Tasarruf sahipleri Türk Lirası üzerinden yaptıkları tasarrufların vadelerini çok fazla artırmadı. Ortalama TL mevduatlarının vadesi üç aydan biraz fazla. Ama, banka kredilerinde ve şirketlerin kendi müşterilerine açtıkları kredilerin (ticari alacakların) vadesi çok uzadı. Yani, hem bankacılık kesimi hem de şirketler kesimi küçümsenmeyecek bir ‘vade riski’ almaya başladılar. Vade uyumsuzluğu iki kesim için de önemli hale geldi.
RİSKLER DEĞİŞTİ
Vade uyumsuzluğu iki yönden ekonomik birimleri zorlayabilecektir. Birincisi, likiditenin sıkıştığı (para bulmanın zorlaştığı) dönemlerde, alacaklar uzun vadeli, borçlar kısa vadeli olduğunda ekonomik birimler zorlanacaklardır. İkincisi ise, faizler yükseldiğinde, alacaklar düşük faizli, borçlar yükselen faizlerle pahalılaşacağından, ekonomik birimler ciddi miktarlarda zarar etme tehlikesiyle karşılaşacaklardır.
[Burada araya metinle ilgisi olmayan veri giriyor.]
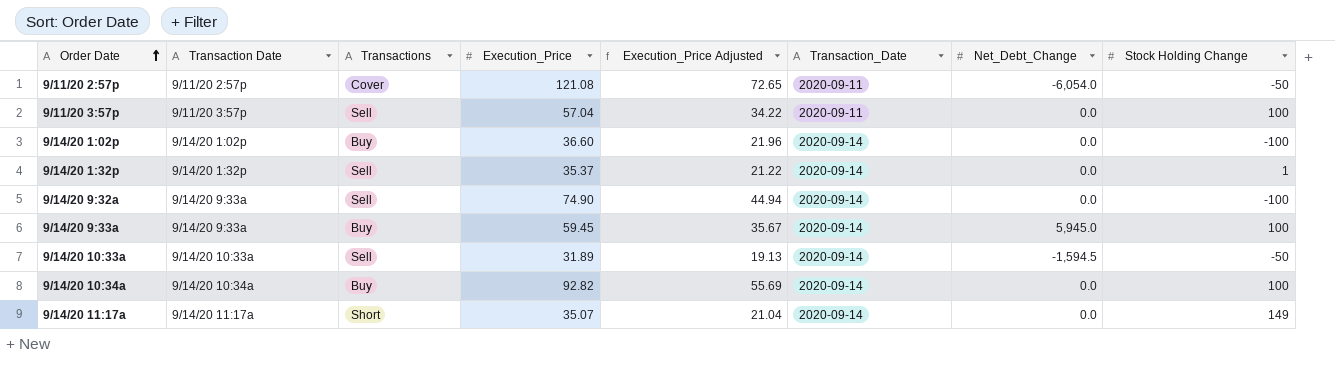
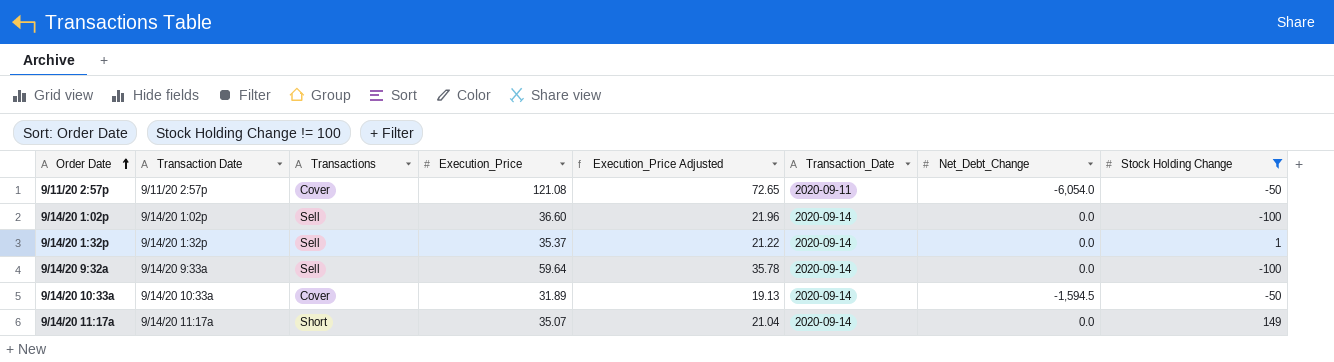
filter: none -> Stock Holding Change != 100
9/14/20 1:02p | Transactions: Buy -> Sell
9/14/20 9:32a | Execution_Price: 74.90 -> 59.64
9/14/20 9:32a | Execution_Price Adjusted: 44.94 -> 35.78
9/14/20 10:33a | Transactions: Sell -> Cover

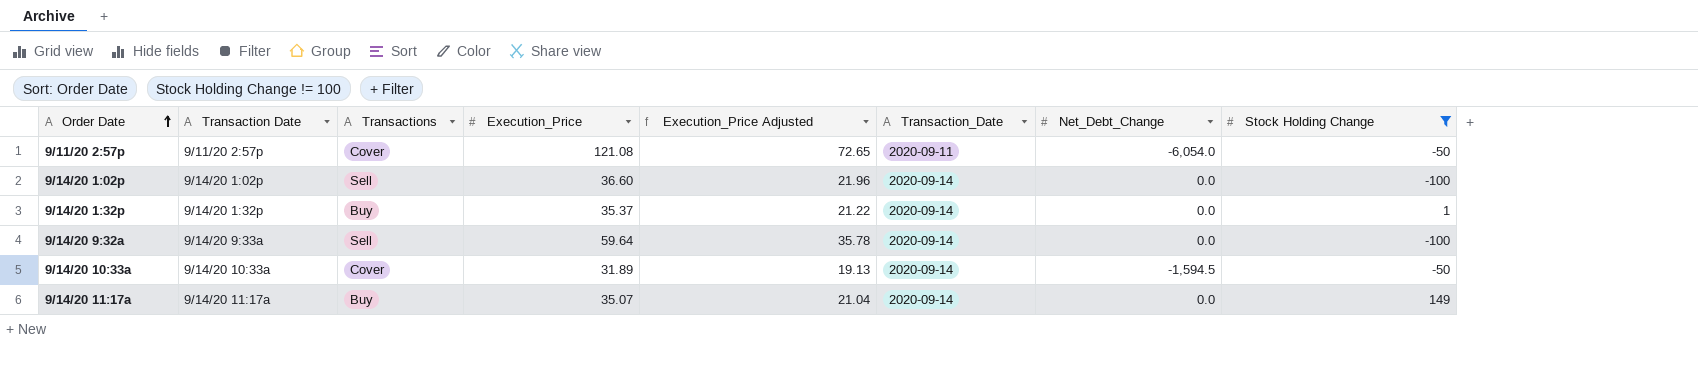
9/14/20 1:32p | Transactions: Sell -> Buy
9/14/20 11:17a | Transactions: Short -> Buy

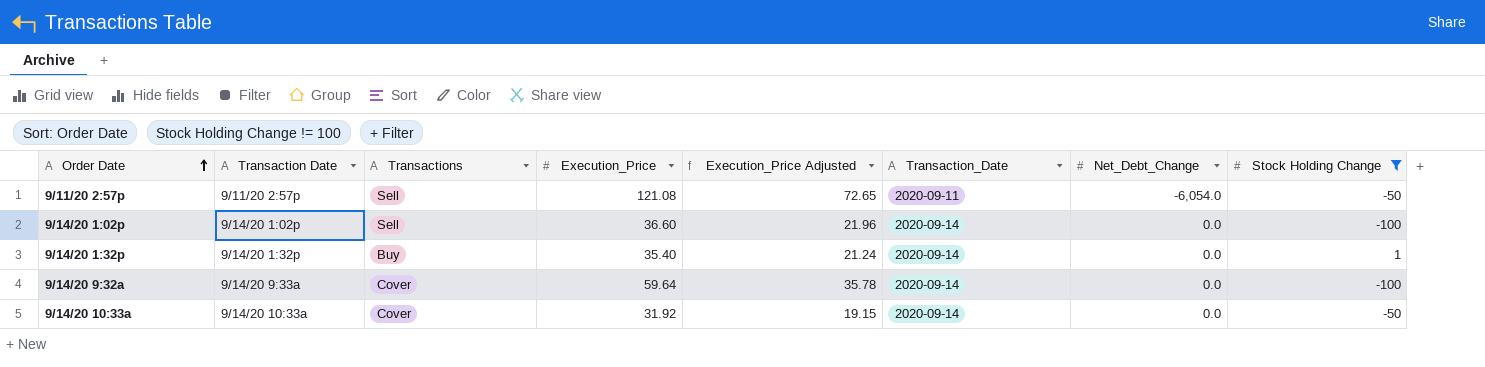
row 9/14/20 11:17a: 9/14/20 11:17a | Buy | 35.07 | 21.04 | 2020-09-14 | 0.0 | 149 -> none
9/11/20 2:57p | Transactions: Cover -> Sell
9/14/20 1:32p | Execution_Price: 35.37 -> 35.40
9/14/20 1:32p | Execution_Price Adjusted: 21.22 -> 21.24
9/14/20 9:32a | Transactions: Sell -> Cover
9/14/20 10:33a | Execution_Price: 31.89 -> 31.92
9/14/20 10:33a | Execution_Price Adjusted: 19.13 -> 19.15
9/14/20 10:33a | Net_Debt_Change: -1,594.5 -> 0.0

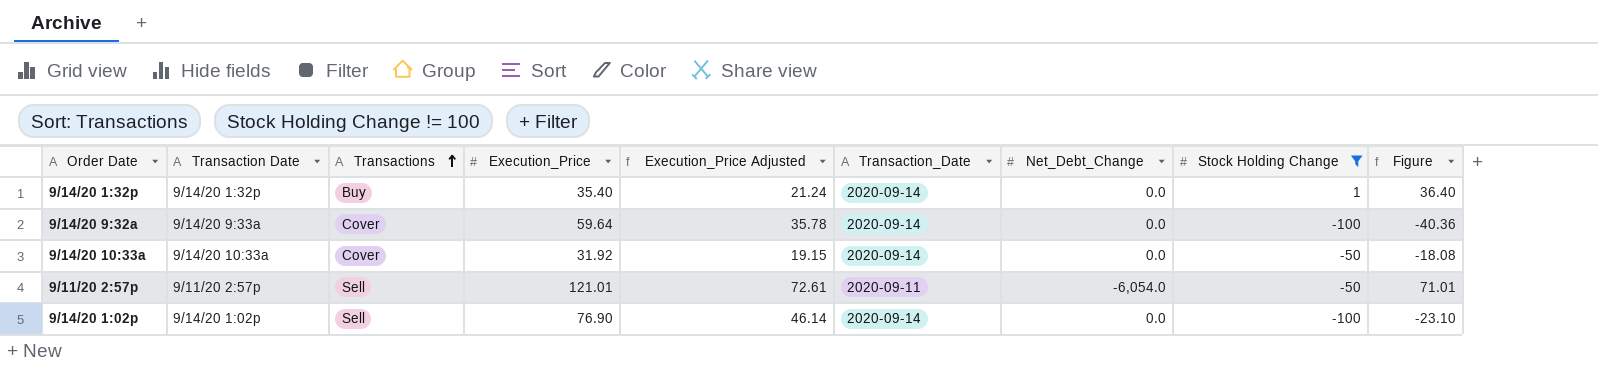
row order: Order Date ascending -> Transactions ascending
column Figure | formula: none -> [Execution_Price] + [Stock Holding Change]
9/11/20 2:57p | Execution_Price: 121.08 -> 121.01
9/11/20 2:57p | Execution_Price Adjusted: 72.65 -> 72.61
9/14/20 1:02p | Execution_Price: 36.60 -> 76.90
9/14/20 1:02p | Execution_Price Adjusted: 21.96 -> 46.14

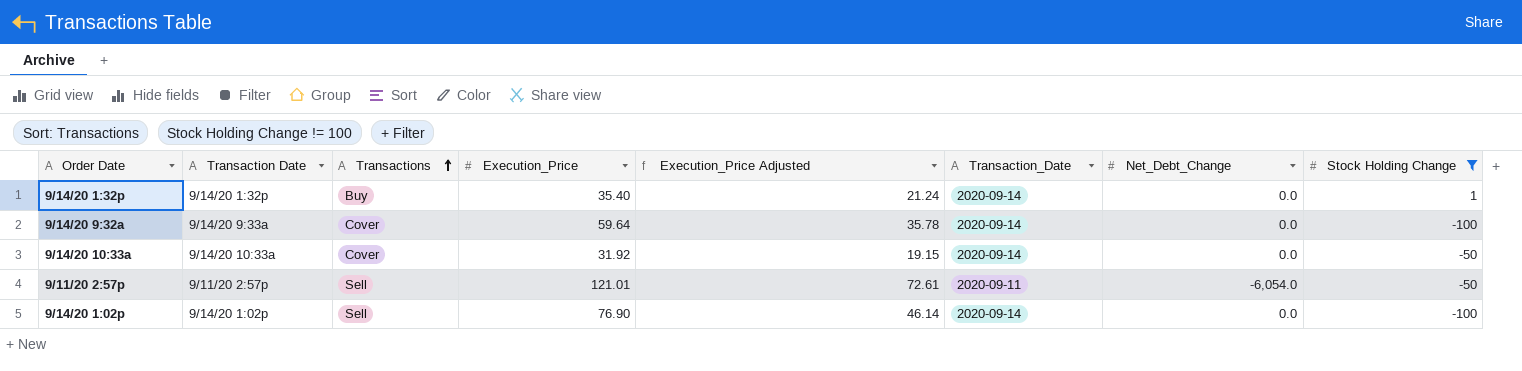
column Figure | formula: [Execution_Price] + [Stock Holding Change] -> none

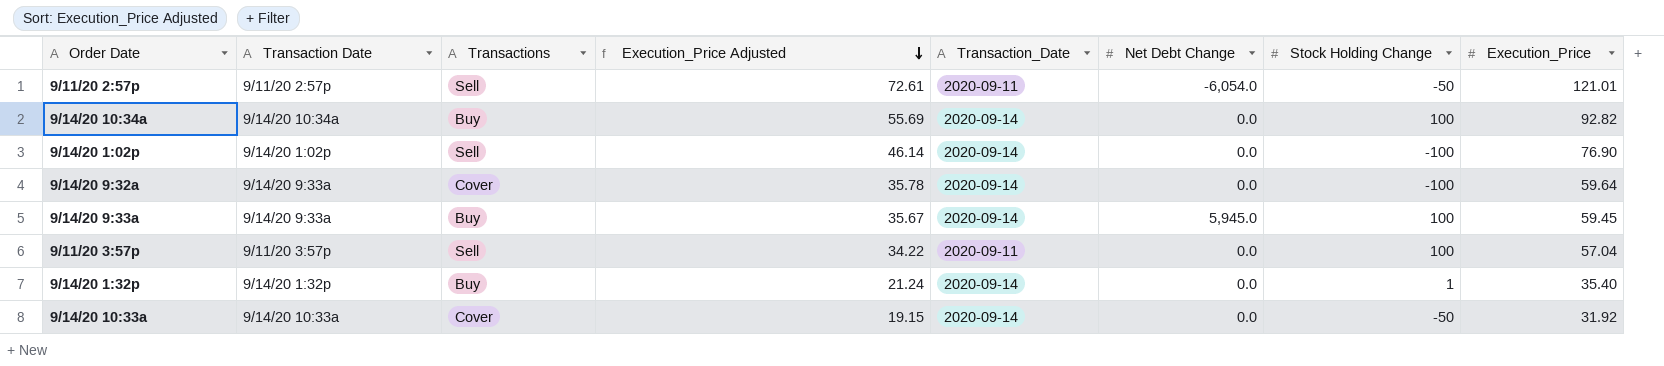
filter: Stock Holding Change != 100 -> none
row order: Transactions ascending -> Execution_Price Adjusted descending
column name: Net_Debt_Change -> Net Debt Change
column Execution_Price | position: 4 -> 8

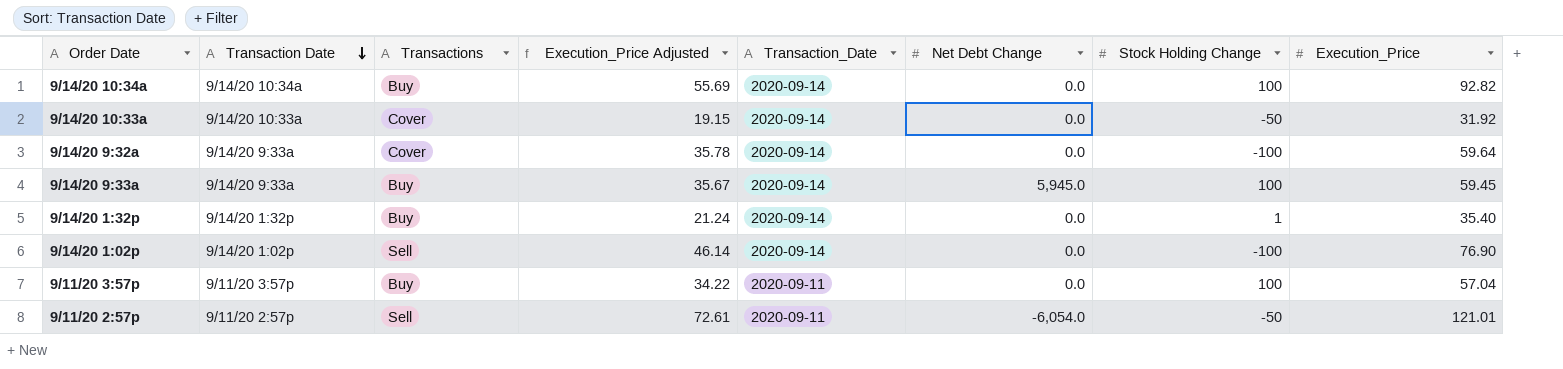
row order: Execution_Price Adjusted descending -> Transaction Date descending
9/11/20 3:57p | Transactions: Sell -> Buy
Şirketlerde, alacakların vadeleri uzadığından, ticari alacaklar şişmektedir. Doğal olarak, artan ticari alacaklar şirketlerin ‘işletme sermayesi’ ihtiyacını artırmaktadır. Kısa vadeli banka kredileri ile daha uzun vadeli ticari alacaklarını finanse etmek durumunda kalmaktadırlar.
Bankalar bireysel kredilere ağırlık vermektedirler. Bireysel kredilerin vadesi uzamıştır. Örneğin, konut kredilerinde, ortamla 7-10 yıl arasında olsa da, otuz yıl vade konuşulmaktadır. Bu kredilerin bir bölümünün finansmanı çeşitli finans mekanizmalarıyla yurt dışından sağlanabilse de, sonuçta ‘taşıma suyu ile değirmen döndürülmeye’ çalışılmaktadır. Kötü havalarda bu risklerin tümü bankacılık sisteminin üzerine yıkılabilecektir.
Risklerin adı, rengi ve biçimi değişmiştir. Ama, şirketlerde ve dolaylı ya da doğrudan finans kesiminde küçümsenmeyecek riskler söz konusudur. Ekonomideki iyileşmelerin bir bölümü de bu artan riskler yoluyla beslenmektedir.